Caterpillar Inc., a $36 billion construction equipment firm, is one of the first U.S. companies to show interest. Gerald L. Shaheen, a Caterpillar group president and chairman of the U.S. Chamber of Commerce, said he probably would be looking for low-tech supplies, such as hinges, but said the program dovetails with the company’s interest in expanding opportunities in the Middle East.

“But I can’t look at this solely as a business proposition. I’ve already got suppliers,” Shaheen said. “I’m doing this because I think there’s a social responsibility not only to the Iraqi people but to our troops.”

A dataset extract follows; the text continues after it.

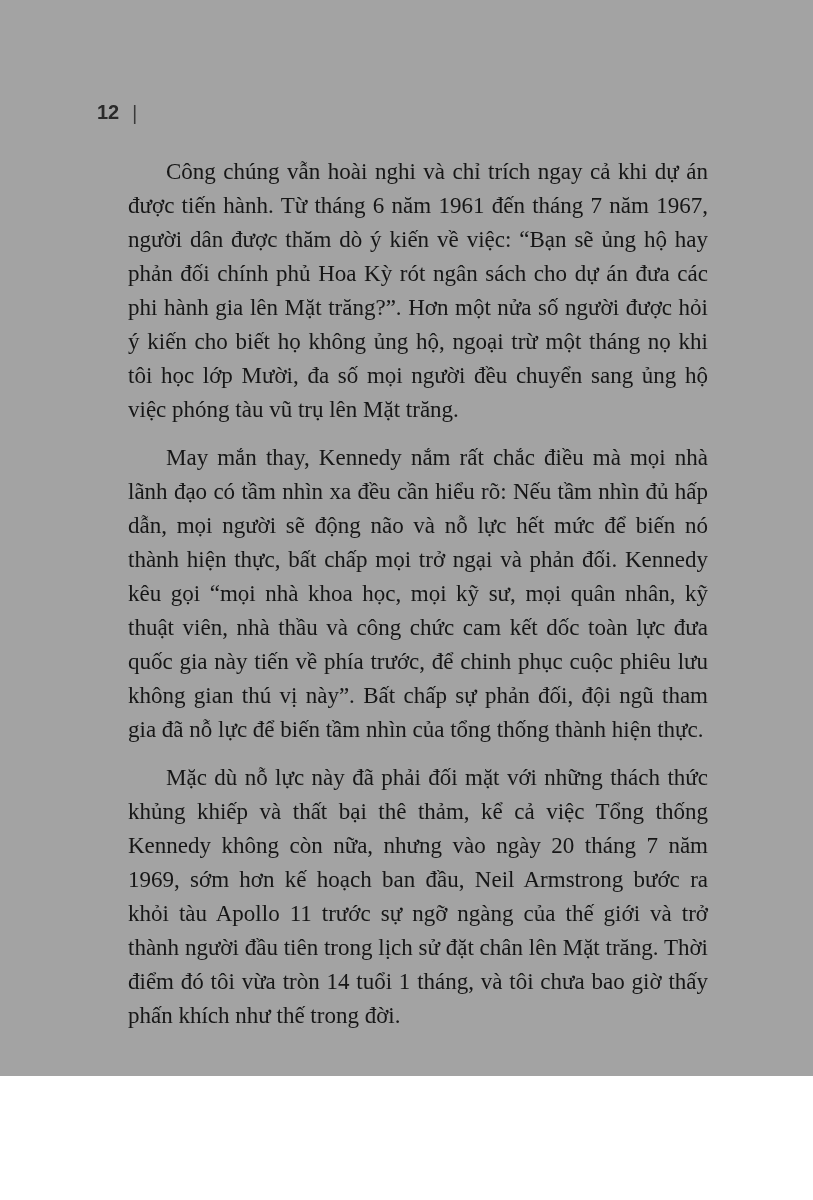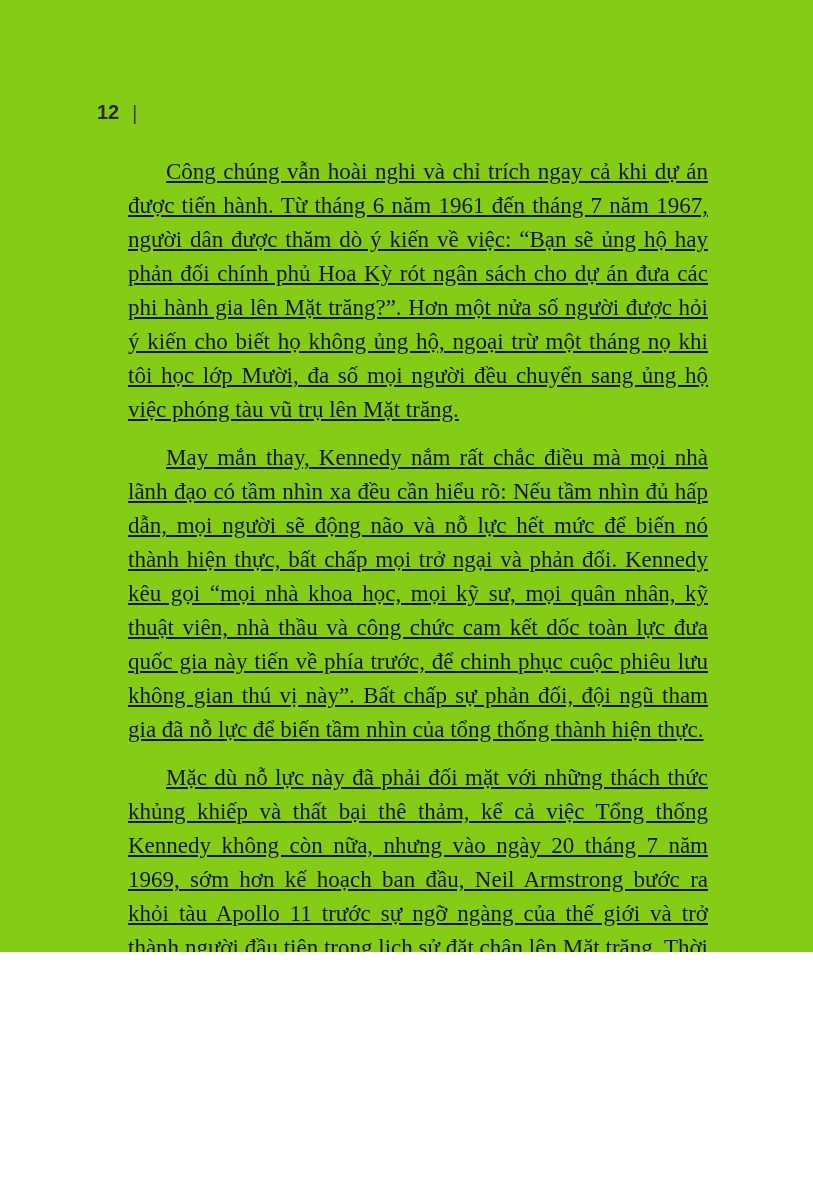"12" .page { background: #84cc16 -> #a3a3a3; height: 952px -> 1076px }
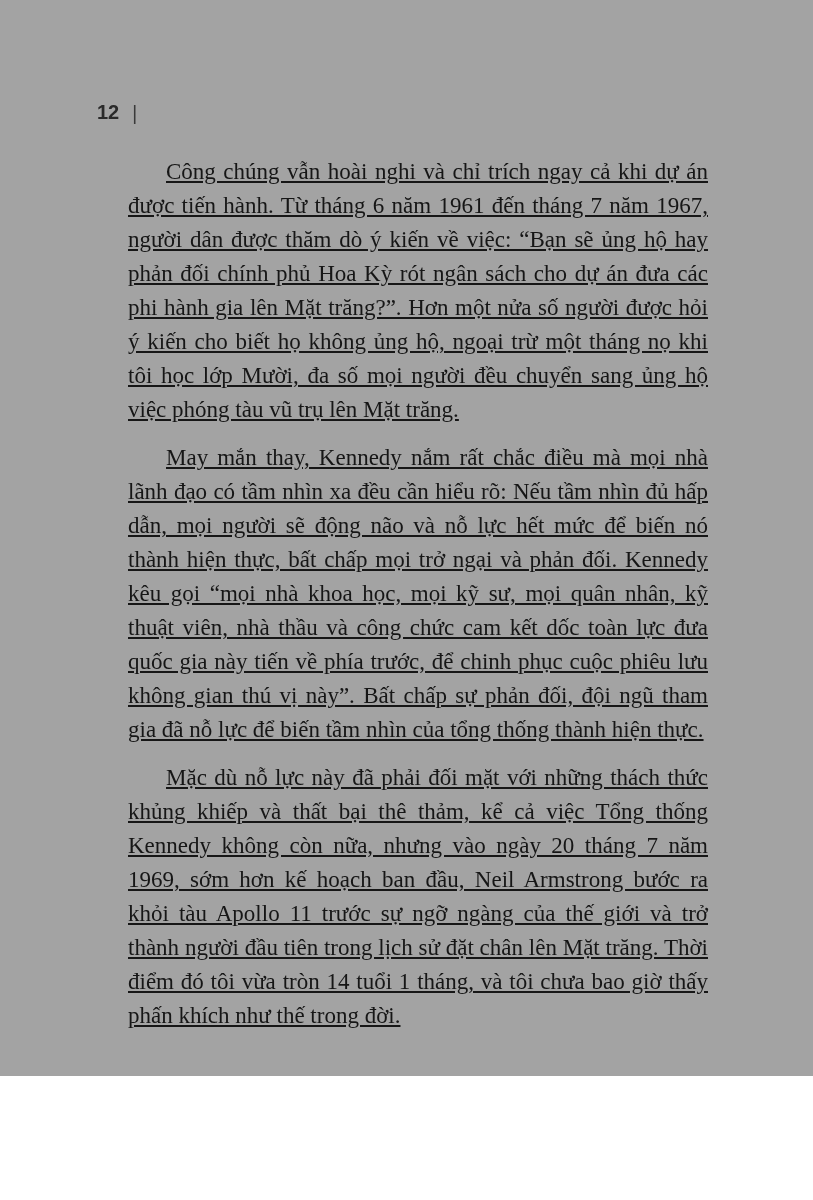"Công chúng vẫn hoài nghi" .page-body p { text-decoration: underline -> none }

Finally, this bit in a Times story from over the weekend on a spasm of ethnic cleansing is straight out of the Balkans wars:

Sayed Muhammad described the aim of the Shiite attacks on Saturday as creating a Sunni-free corridor across northern Baghdad that would run from the Shula district on the city’s northwestern edge to Kadhimiya, a Shiite stronghold on the west bank of the Tigris river. The main area of Shiite strength in the capital lies on the east bank of the Tigris, principally in Sadr City, home to about 2.5 million Shiites, about 40 per cent of Baghdad’s population.